### [HOW TO COMPLETE THIS TASK]
Please write out every record exactly, but keep any images out of it.

### [Before-and-after change records]
%%

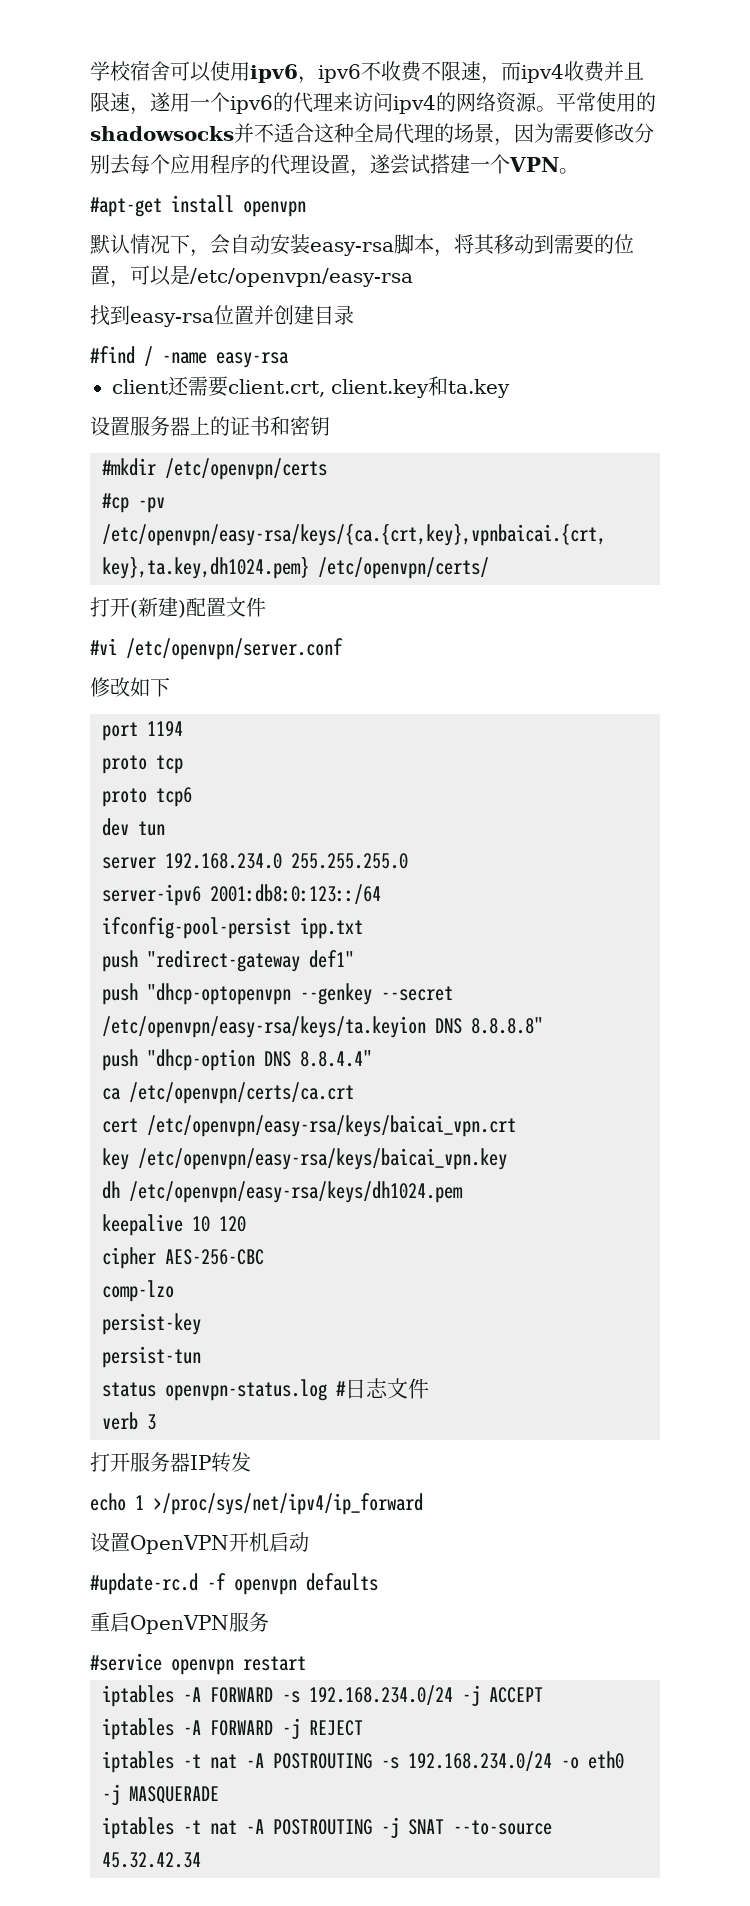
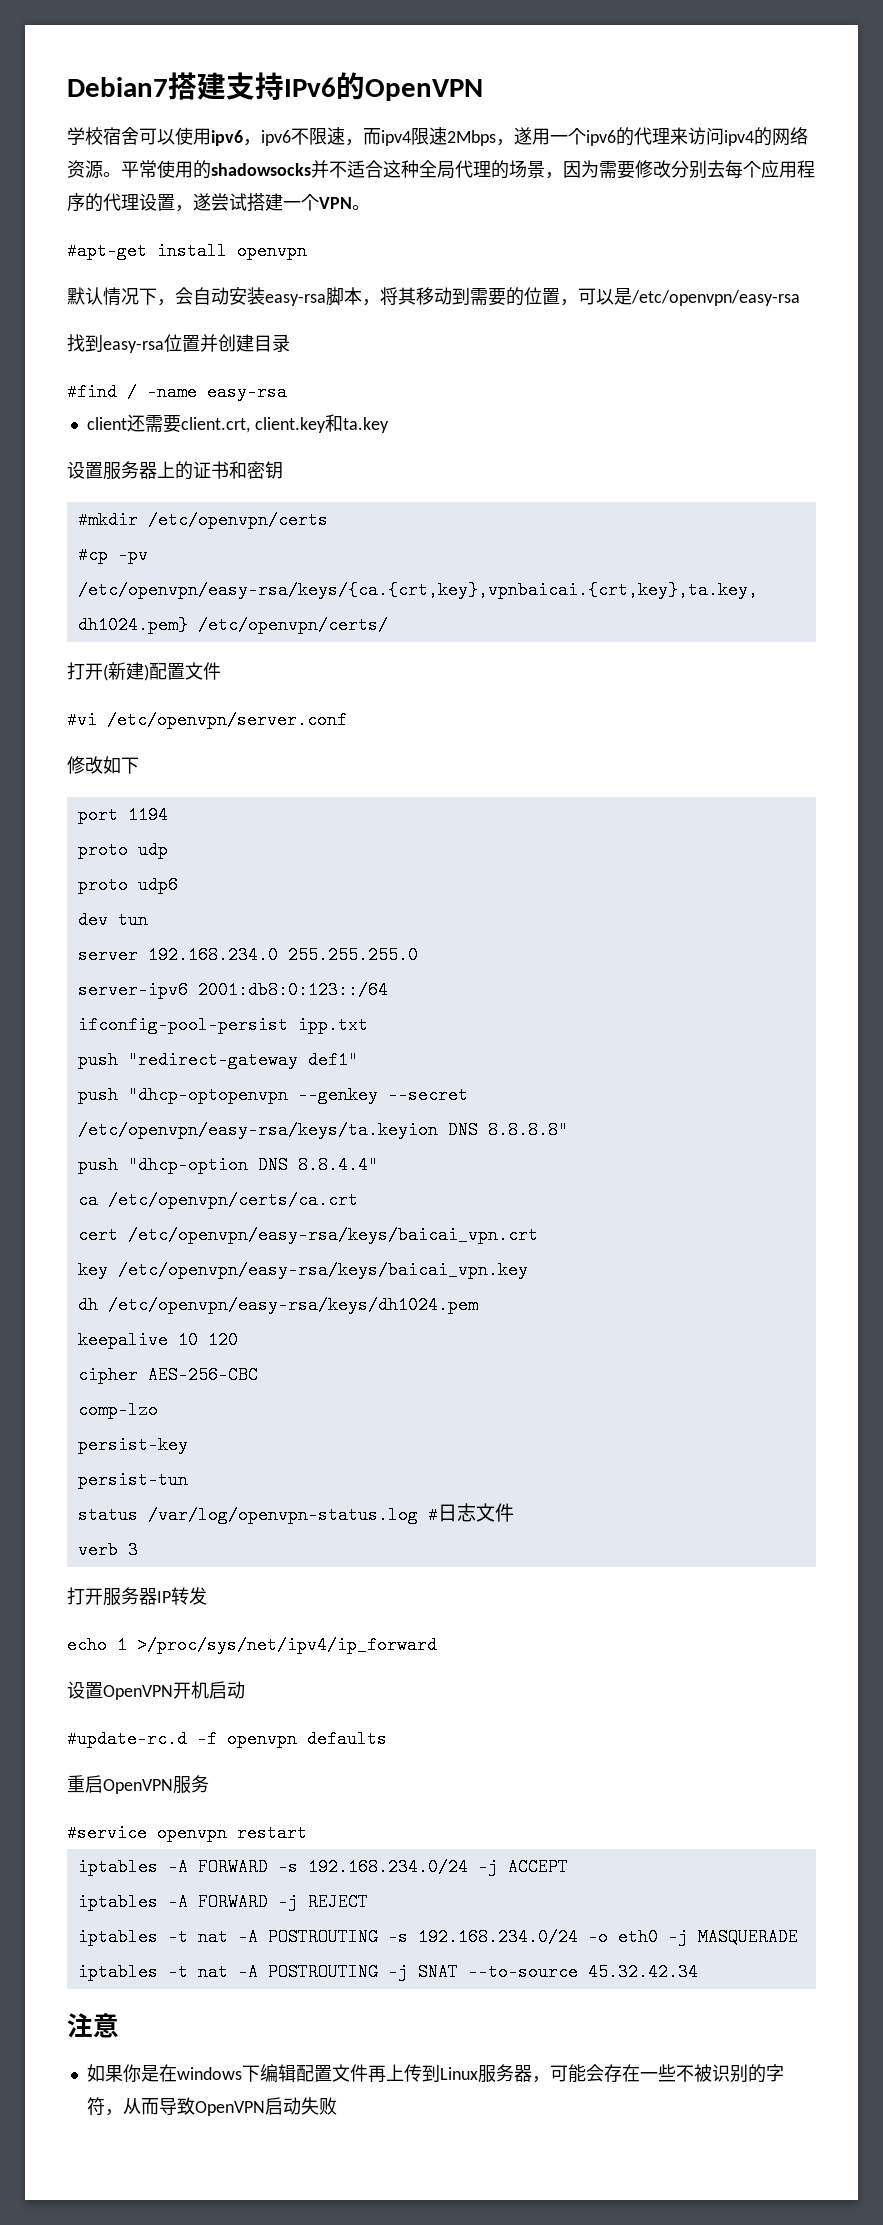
+ Debian7搭建支持IPv6的OpenVPN
- 学校宿舍可以使用ipv6，ipv6不收费不限速，而ipv4收费并且限速，遂用一个ipv6的代理来访问ipv4的网络资源。
+ 学校宿舍可以使用ipv6，ipv6不限速，而ipv4限速2Mbps，遂用一个ipv6的代理来访问ipv4的网络资源。
- proto tcp
- proto tcp6
+ proto udp
+ proto udp6
- status openvpn-status.log #日志文件
+ status /var/log/openvpn-status.log #日志文件
+ 注意
+ 如果你是在windows下编辑配置文件再上传到Linux服务器，可能会存在一些不被识别的字符，从而导致OpenVPN启动失败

%%

### [EXERCISE SOLUTION]
+ Debian7搭建支持IPv6的OpenVPN
- 学校宿舍可以使用ipv6，ipv6不收费不限速，而ipv4收费并且限速，遂用一个ipv6的代理来访问ipv4的网络资源。
+ 学校宿舍可以使用ipv6，ipv6不限速，而ipv4限速2Mbps，遂用一个ipv6的代理来访问ipv4的网络资源。
- proto tcp
- proto tcp6
+ proto udp
+ proto udp6
- status openvpn-status.log #日志文件
+ status /var/log/openvpn-status.log #日志文件
+ 注意
+ 如果你是在windows下编辑配置文件再上传到Linux服务器，可能会存在一些不被识别的字符，从而导致OpenVPN启动失败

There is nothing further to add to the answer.